__MATERIAL PROVIDED__:
::::

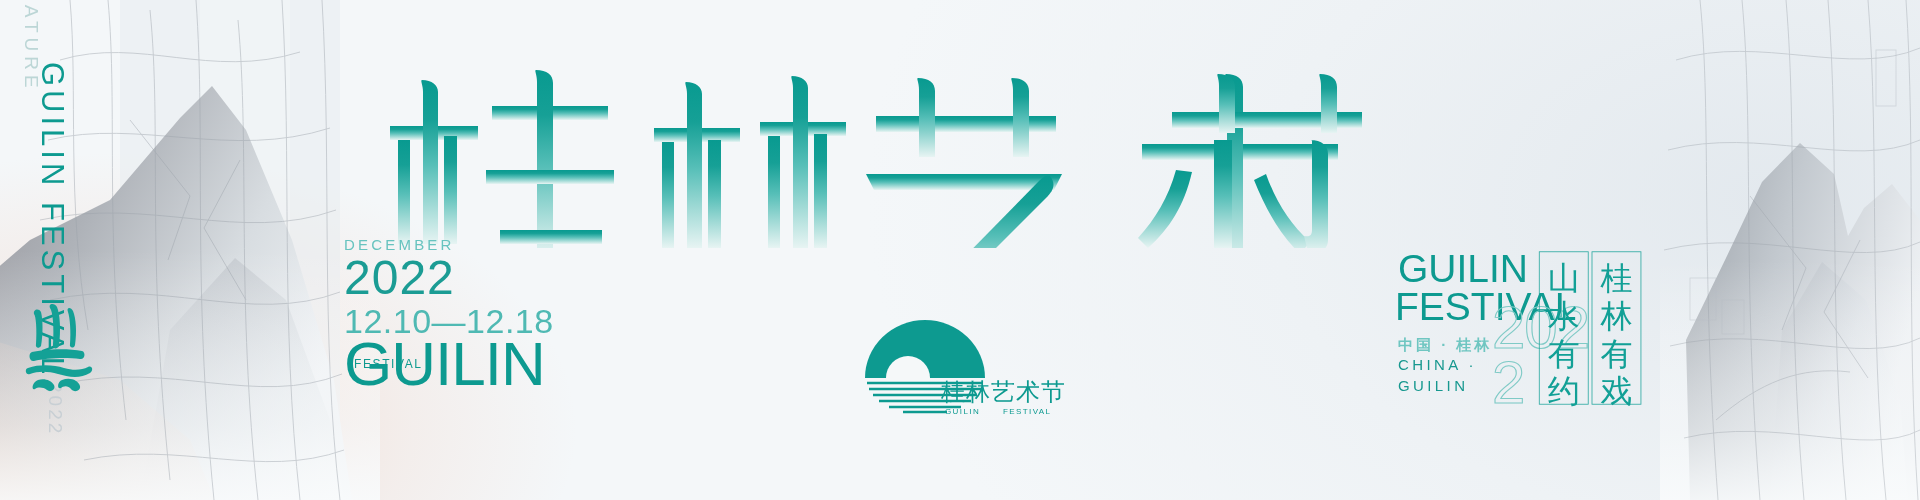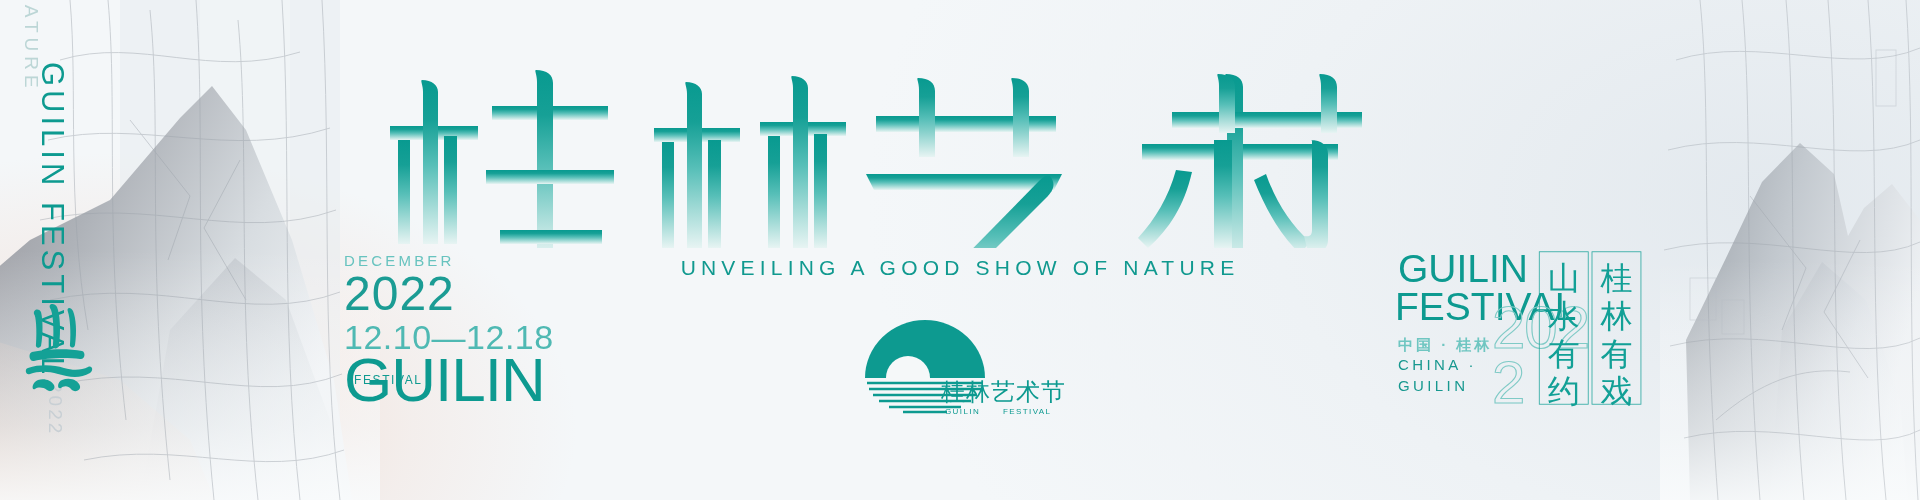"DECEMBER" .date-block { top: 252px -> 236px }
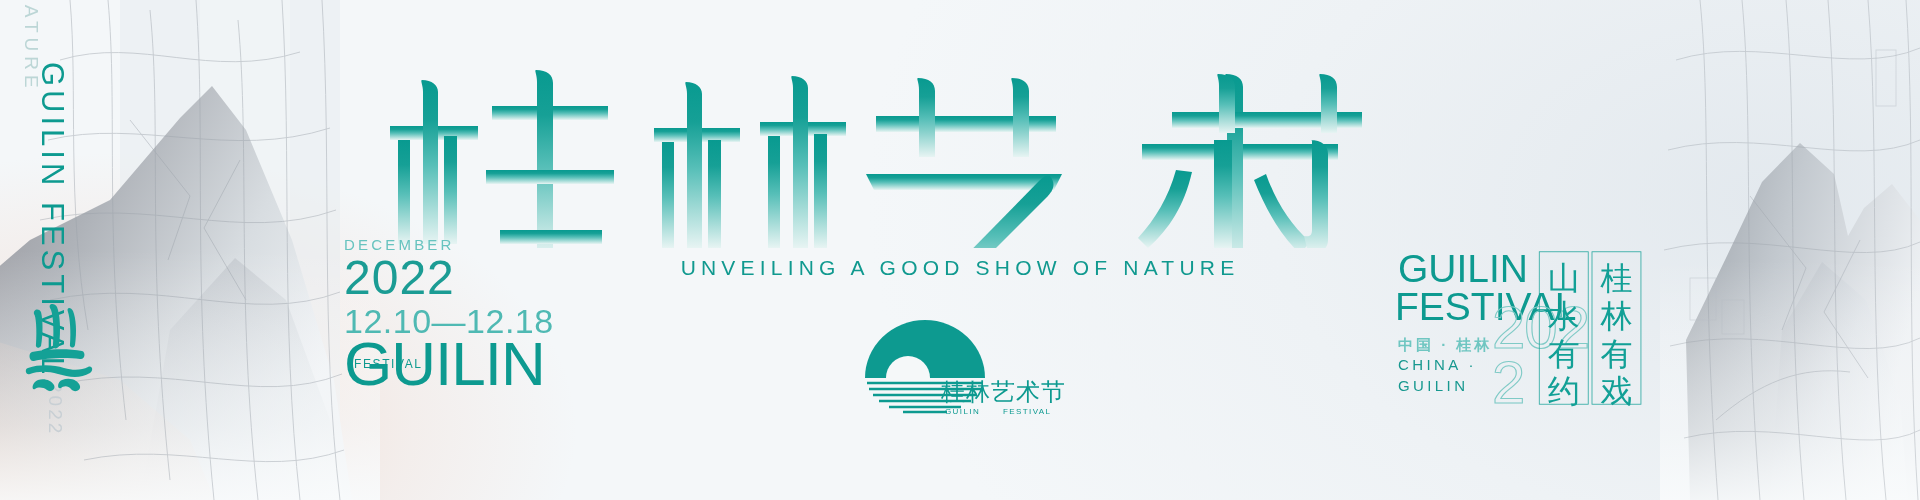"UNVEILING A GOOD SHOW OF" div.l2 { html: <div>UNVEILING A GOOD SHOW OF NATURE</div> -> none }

::::

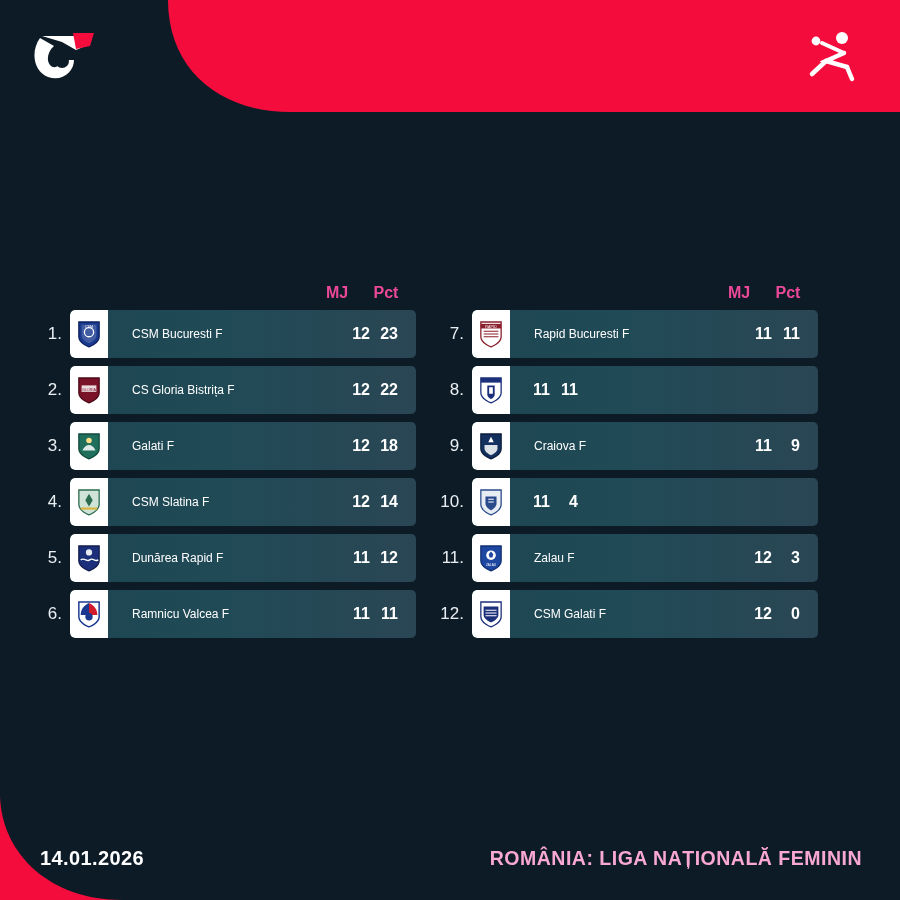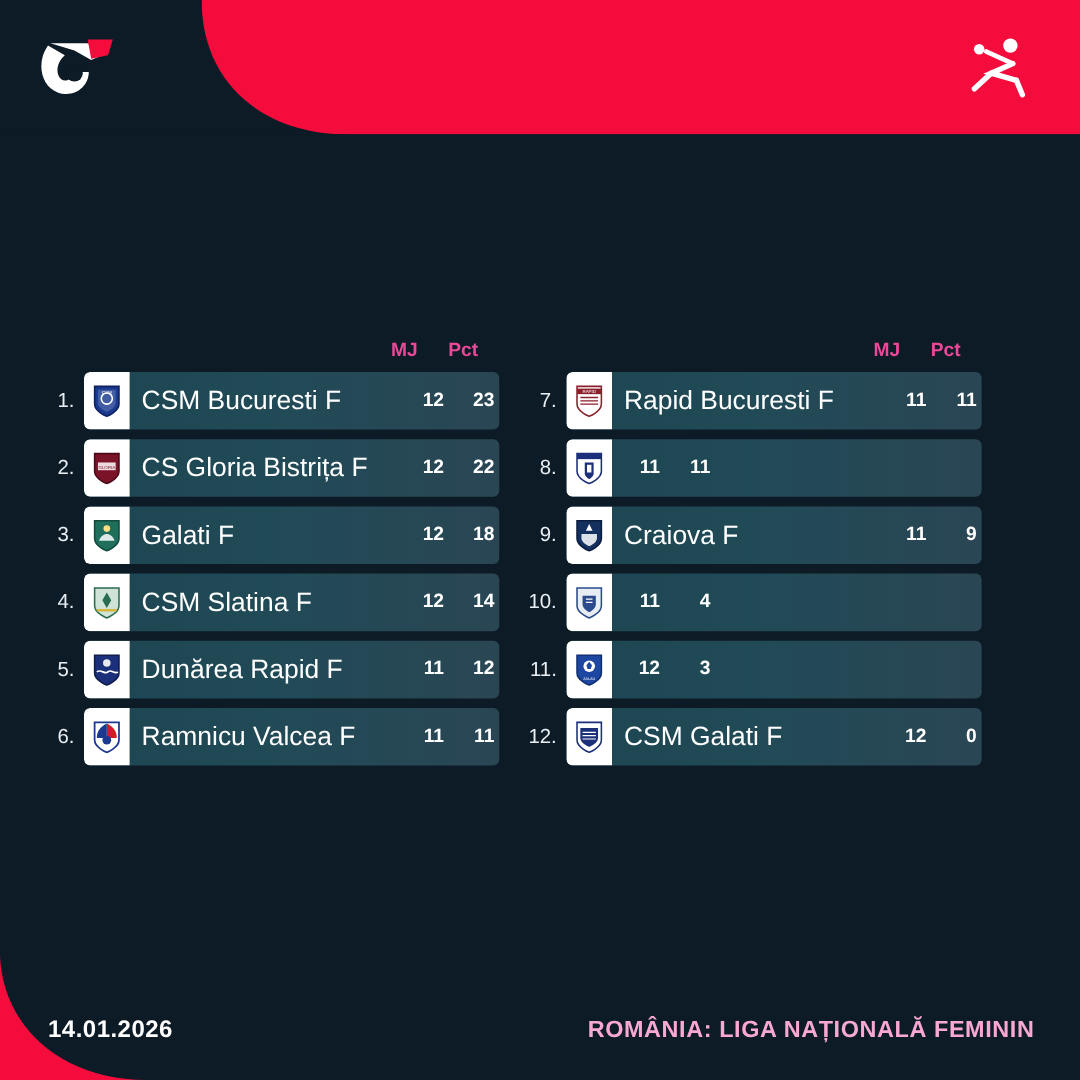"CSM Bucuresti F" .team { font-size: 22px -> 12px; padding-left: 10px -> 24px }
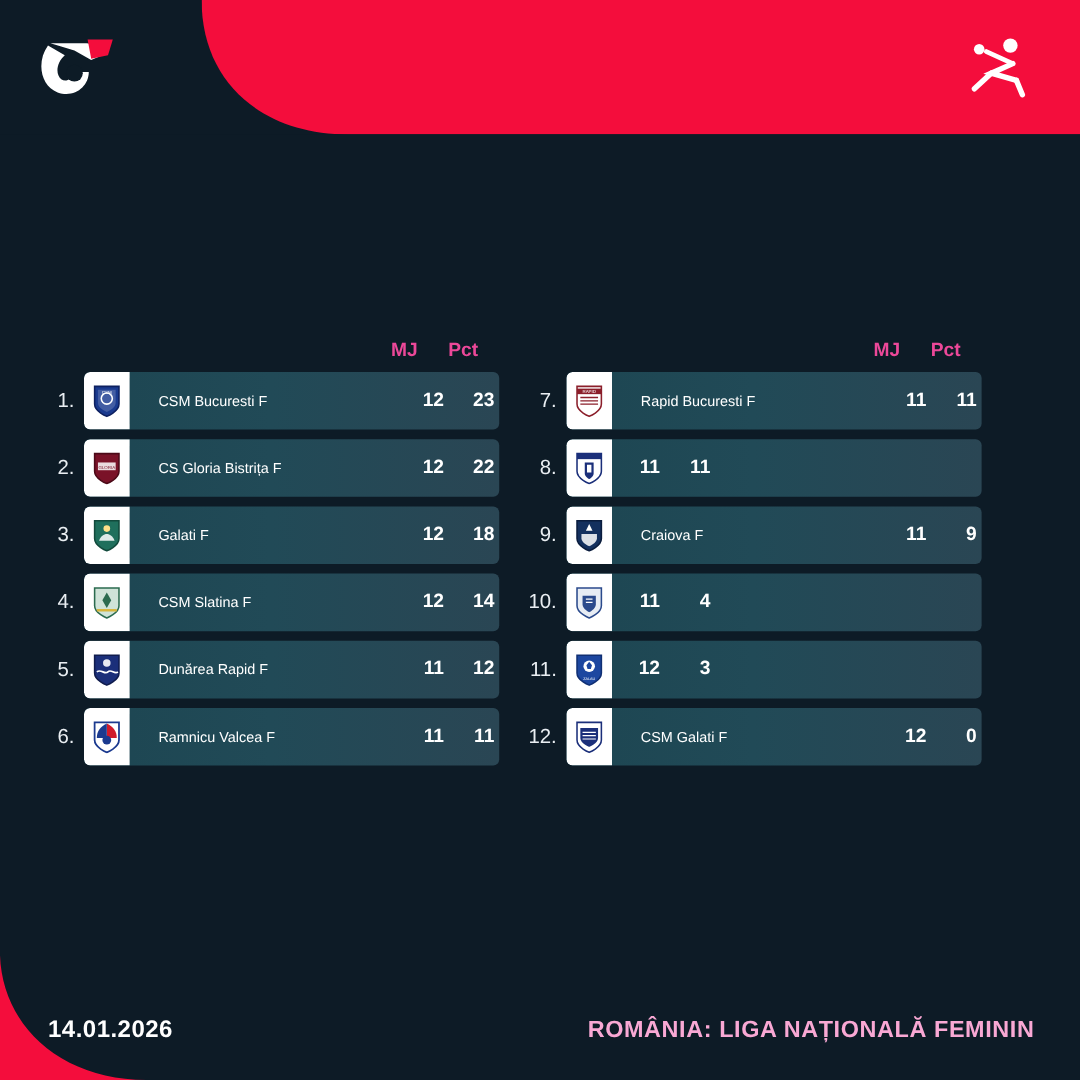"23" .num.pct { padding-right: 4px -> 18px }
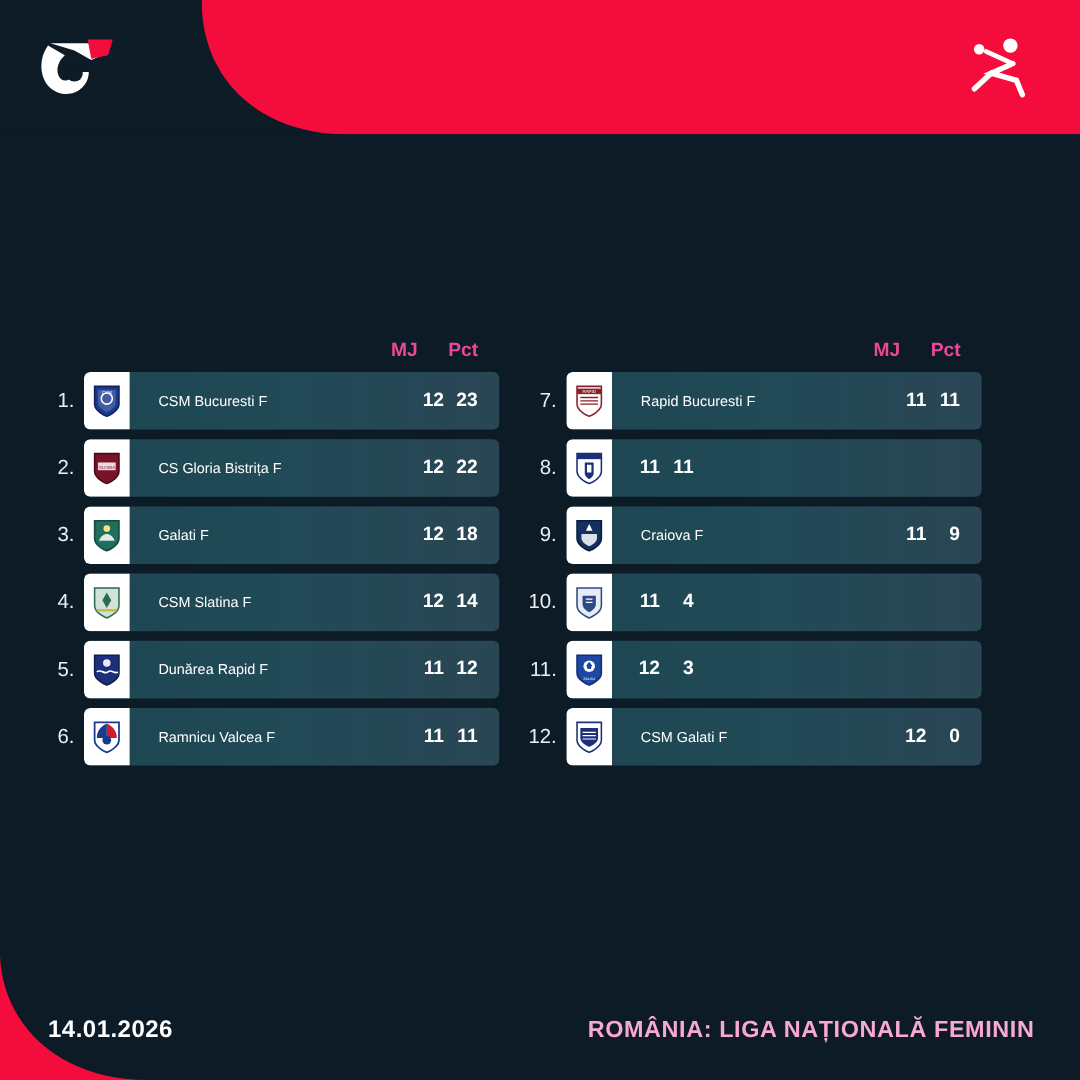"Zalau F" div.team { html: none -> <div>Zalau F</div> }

::::

__AIM OF THE TASK__:
From the records above, return exactly the lines running from the one that contains "padding-right: 4px ->" down to the one that contains "html: none ->", both included, without any pictures.

__ANSWER TO THIS TASK__:
"23" .num.pct { padding-right: 4px -> 18px }
"Zalau F" div.team { html: none -> <div>Zalau F</div> }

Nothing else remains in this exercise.